Stored dataset items
------------------------------------------------------------

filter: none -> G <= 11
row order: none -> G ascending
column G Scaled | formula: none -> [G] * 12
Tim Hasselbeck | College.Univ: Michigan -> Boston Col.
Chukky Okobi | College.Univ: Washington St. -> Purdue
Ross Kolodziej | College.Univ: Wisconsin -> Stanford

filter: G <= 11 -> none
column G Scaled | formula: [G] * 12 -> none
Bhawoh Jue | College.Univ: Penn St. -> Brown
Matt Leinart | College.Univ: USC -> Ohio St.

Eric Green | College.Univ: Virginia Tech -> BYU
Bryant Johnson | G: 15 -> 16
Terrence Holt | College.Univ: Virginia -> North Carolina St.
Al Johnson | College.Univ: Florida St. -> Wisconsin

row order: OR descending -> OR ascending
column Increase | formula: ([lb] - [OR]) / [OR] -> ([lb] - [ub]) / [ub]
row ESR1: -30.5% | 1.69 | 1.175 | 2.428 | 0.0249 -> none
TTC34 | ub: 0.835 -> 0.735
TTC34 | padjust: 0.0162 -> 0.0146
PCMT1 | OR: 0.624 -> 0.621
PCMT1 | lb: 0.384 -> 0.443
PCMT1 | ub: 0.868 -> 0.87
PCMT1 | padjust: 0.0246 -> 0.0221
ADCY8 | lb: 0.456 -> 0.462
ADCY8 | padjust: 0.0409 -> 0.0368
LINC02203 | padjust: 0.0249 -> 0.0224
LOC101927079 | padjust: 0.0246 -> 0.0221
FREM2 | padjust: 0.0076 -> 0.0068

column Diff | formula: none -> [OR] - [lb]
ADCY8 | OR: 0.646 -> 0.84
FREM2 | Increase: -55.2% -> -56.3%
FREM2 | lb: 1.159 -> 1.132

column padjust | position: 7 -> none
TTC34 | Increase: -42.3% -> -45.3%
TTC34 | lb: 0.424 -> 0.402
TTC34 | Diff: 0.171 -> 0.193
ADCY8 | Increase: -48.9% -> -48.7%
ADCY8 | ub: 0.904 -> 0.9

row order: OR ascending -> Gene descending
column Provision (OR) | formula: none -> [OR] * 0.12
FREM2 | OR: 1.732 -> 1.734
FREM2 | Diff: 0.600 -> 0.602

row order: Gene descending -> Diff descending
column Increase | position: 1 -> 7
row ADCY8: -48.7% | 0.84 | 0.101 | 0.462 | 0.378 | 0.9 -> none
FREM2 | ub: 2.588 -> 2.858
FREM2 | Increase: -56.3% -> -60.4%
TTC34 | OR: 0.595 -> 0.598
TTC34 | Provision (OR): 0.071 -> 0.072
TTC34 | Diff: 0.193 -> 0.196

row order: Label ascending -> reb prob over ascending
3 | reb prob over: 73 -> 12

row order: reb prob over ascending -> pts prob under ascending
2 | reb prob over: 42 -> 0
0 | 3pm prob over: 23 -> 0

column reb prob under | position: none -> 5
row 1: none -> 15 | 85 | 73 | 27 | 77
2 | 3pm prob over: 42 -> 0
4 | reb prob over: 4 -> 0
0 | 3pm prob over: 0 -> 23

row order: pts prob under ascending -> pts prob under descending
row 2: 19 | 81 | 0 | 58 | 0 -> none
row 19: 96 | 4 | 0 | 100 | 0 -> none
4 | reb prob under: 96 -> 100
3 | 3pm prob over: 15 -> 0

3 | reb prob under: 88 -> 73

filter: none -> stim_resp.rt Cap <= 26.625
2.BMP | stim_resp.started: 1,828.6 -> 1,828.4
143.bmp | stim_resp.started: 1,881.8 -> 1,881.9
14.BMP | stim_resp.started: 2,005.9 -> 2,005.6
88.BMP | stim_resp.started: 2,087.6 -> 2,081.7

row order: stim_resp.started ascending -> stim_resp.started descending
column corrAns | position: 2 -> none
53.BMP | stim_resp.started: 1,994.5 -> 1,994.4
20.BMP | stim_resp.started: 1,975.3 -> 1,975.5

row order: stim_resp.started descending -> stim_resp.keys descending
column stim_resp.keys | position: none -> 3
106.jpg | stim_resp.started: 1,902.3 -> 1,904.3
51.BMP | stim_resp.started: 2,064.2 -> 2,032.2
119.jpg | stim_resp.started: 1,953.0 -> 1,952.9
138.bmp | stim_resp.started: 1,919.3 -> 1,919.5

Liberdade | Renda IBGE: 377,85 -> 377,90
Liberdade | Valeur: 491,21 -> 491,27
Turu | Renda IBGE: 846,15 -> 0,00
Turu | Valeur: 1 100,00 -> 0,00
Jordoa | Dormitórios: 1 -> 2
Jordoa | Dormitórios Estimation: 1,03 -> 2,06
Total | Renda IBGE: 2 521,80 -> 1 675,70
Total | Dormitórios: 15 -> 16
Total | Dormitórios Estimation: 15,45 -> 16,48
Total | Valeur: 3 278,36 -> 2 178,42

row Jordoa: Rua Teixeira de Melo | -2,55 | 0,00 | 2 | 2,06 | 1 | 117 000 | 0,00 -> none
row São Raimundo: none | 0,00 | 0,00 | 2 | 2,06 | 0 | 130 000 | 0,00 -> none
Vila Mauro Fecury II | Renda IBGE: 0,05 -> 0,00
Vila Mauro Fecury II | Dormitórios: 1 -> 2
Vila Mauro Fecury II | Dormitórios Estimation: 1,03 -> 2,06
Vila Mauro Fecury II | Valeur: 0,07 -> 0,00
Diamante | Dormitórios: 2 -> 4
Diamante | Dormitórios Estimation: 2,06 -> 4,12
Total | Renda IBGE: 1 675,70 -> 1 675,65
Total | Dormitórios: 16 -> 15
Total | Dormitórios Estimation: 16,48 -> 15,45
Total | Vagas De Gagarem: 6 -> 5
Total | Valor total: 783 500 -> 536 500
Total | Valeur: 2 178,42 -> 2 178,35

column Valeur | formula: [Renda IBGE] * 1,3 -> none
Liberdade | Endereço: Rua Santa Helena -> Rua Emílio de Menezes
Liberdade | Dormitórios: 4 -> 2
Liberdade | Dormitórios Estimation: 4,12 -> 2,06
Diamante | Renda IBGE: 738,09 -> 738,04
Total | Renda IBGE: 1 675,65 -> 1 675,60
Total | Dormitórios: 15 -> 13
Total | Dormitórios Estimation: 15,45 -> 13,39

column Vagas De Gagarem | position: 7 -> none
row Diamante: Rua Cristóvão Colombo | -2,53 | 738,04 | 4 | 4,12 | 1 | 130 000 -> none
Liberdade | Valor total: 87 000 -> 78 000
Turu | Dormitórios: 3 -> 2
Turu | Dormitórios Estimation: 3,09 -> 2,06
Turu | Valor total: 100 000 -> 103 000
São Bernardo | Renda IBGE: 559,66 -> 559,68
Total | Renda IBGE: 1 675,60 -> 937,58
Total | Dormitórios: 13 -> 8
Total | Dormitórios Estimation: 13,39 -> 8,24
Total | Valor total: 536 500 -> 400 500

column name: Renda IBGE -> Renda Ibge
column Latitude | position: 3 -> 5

------------------------------------------------------------

### REQUIREMENT
Please set down all the data word for word.

### TASK OUTPUT
filter: none -> G <= 11
row order: none -> G ascending
column G Scaled | formula: none -> [G] * 12
Tim Hasselbeck | College.Univ: Michigan -> Boston Col.
Chukky Okobi | College.Univ: Washington St. -> Purdue
Ross Kolodziej | College.Univ: Wisconsin -> Stanford

filter: G <= 11 -> none
column G Scaled | formula: [G] * 12 -> none
Bhawoh Jue | College.Univ: Penn St. -> Brown
Matt Leinart | College.Univ: USC -> Ohio St.

Eric Green | College.Univ: Virginia Tech -> BYU
Bryant Johnson | G: 15 -> 16
Terrence Holt | College.Univ: Virginia -> North Carolina St.
Al Johnson | College.Univ: Florida St. -> Wisconsin

row order: OR descending -> OR ascending
column Increase | formula: ([lb] - [OR]) / [OR] -> ([lb] - [ub]) / [ub]
row ESR1: -30.5% | 1.69 | 1.175 | 2.428 | 0.0249 -> none
TTC34 | ub: 0.835 -> 0.735
TTC34 | padjust: 0.0162 -> 0.0146
PCMT1 | OR: 0.624 -> 0.621
PCMT1 | lb: 0.384 -> 0.443
PCMT1 | ub: 0.868 -> 0.87
PCMT1 | padjust: 0.0246 -> 0.0221
ADCY8 | lb: 0.456 -> 0.462
ADCY8 | padjust: 0.0409 -> 0.0368
LINC02203 | padjust: 0.0249 -> 0.0224
LOC101927079 | padjust: 0.0246 -> 0.0221
FREM2 | padjust: 0.0076 -> 0.0068

column Diff | formula: none -> [OR] - [lb]
ADCY8 | OR: 0.646 -> 0.84
FREM2 | Increase: -55.2% -> -56.3%
FREM2 | lb: 1.159 -> 1.132

column padjust | position: 7 -> none
TTC34 | Increase: -42.3% -> -45.3%
TTC34 | lb: 0.424 -> 0.402
TTC34 | Diff: 0.171 -> 0.193
ADCY8 | Increase: -48.9% -> -48.7%
ADCY8 | ub: 0.904 -> 0.9

row order: OR ascending -> Gene descending
column Provision (OR) | formula: none -> [OR] * 0.12
FREM2 | OR: 1.732 -> 1.734
FREM2 | Diff: 0.600 -> 0.602

row order: Gene descending -> Diff descending
column Increase | position: 1 -> 7
row ADCY8: -48.7% | 0.84 | 0.101 | 0.462 | 0.378 | 0.9 -> none
FREM2 | ub: 2.588 -> 2.858
FREM2 | Increase: -56.3% -> -60.4%
TTC34 | OR: 0.595 -> 0.598
TTC34 | Provision (OR): 0.071 -> 0.072
TTC34 | Diff: 0.193 -> 0.196

row order: Label ascending -> reb prob over ascending
3 | reb prob over: 73 -> 12

row order: reb prob over ascending -> pts prob under ascending
2 | reb prob over: 42 -> 0
0 | 3pm prob over: 23 -> 0

column reb prob under | position: none -> 5
row 1: none -> 15 | 85 | 73 | 27 | 77
2 | 3pm prob over: 42 -> 0
4 | reb prob over: 4 -> 0
0 | 3pm prob over: 0 -> 23

row order: pts prob under ascending -> pts prob under descending
row 2: 19 | 81 | 0 | 58 | 0 -> none
row 19: 96 | 4 | 0 | 100 | 0 -> none
4 | reb prob under: 96 -> 100
3 | 3pm prob over: 15 -> 0

3 | reb prob under: 88 -> 73

filter: none -> stim_resp.rt Cap <= 26.625
2.BMP | stim_resp.started: 1,828.6 -> 1,828.4
143.bmp | stim_resp.started: 1,881.8 -> 1,881.9
14.BMP | stim_resp.started: 2,005.9 -> 2,005.6
88.BMP | stim_resp.started: 2,087.6 -> 2,081.7

row order: stim_resp.started ascending -> stim_resp.started descending
column corrAns | position: 2 -> none
53.BMP | stim_resp.started: 1,994.5 -> 1,994.4
20.BMP | stim_resp.started: 1,975.3 -> 1,975.5

row order: stim_resp.started descending -> stim_resp.keys descending
column stim_resp.keys | position: none -> 3
106.jpg | stim_resp.started: 1,902.3 -> 1,904.3
51.BMP | stim_resp.started: 2,064.2 -> 2,032.2
119.jpg | stim_resp.started: 1,953.0 -> 1,952.9
138.bmp | stim_resp.started: 1,919.3 -> 1,919.5

Liberdade | Renda IBGE: 377,85 -> 377,90
Liberdade | Valeur: 491,21 -> 491,27
Turu | Renda IBGE: 846,15 -> 0,00
Turu | Valeur: 1 100,00 -> 0,00
Jordoa | Dormitórios: 1 -> 2
Jordoa | Dormitórios Estimation: 1,03 -> 2,06
Total | Renda IBGE: 2 521,80 -> 1 675,70
Total | Dormitórios: 15 -> 16
Total | Dormitórios Estimation: 15,45 -> 16,48
Total | Valeur: 3 278,36 -> 2 178,42

row Jordoa: Rua Teixeira de Melo | -2,55 | 0,00 | 2 | 2,06 | 1 | 117 000 | 0,00 -> none
row São Raimundo: none | 0,00 | 0,00 | 2 | 2,06 | 0 | 130 000 | 0,00 -> none
Vila Mauro Fecury II | Renda IBGE: 0,05 -> 0,00
Vila Mauro Fecury II | Dormitórios: 1 -> 2
Vila Mauro Fecury II | Dormitórios Estimation: 1,03 -> 2,06
Vila Mauro Fecury II | Valeur: 0,07 -> 0,00
Diamante | Dormitórios: 2 -> 4
Diamante | Dormitórios Estimation: 2,06 -> 4,12
Total | Renda IBGE: 1 675,70 -> 1 675,65
Total | Dormitórios: 16 -> 15
Total | Dormitórios Estimation: 16,48 -> 15,45
Total | Vagas De Gagarem: 6 -> 5
Total | Valor total: 783 500 -> 536 500
Total | Valeur: 2 178,42 -> 2 178,35

column Valeur | formula: [Renda IBGE] * 1,3 -> none
Liberdade | Endereço: Rua Santa Helena -> Rua Emílio de Menezes
Liberdade | Dormitórios: 4 -> 2
Liberdade | Dormitórios Estimation: 4,12 -> 2,06
Diamante | Renda IBGE: 738,09 -> 738,04
Total | Renda IBGE: 1 675,65 -> 1 675,60
Total | Dormitórios: 15 -> 13
Total | Dormitórios Estimation: 15,45 -> 13,39

column Vagas De Gagarem | position: 7 -> none
row Diamante: Rua Cristóvão Colombo | -2,53 | 738,04 | 4 | 4,12 | 1 | 130 000 -> none
Liberdade | Valor total: 87 000 -> 78 000
Turu | Dormitórios: 3 -> 2
Turu | Dormitórios Estimation: 3,09 -> 2,06
Turu | Valor total: 100 000 -> 103 000
São Bernardo | Renda IBGE: 559,66 -> 559,68
Total | Renda IBGE: 1 675,60 -> 937,58
Total | Dormitórios: 13 -> 8
Total | Dormitórios Estimation: 13,39 -> 8,24
Total | Valor total: 536 500 -> 400 500

column name: Renda IBGE -> Renda Ibge
column Latitude | position: 3 -> 5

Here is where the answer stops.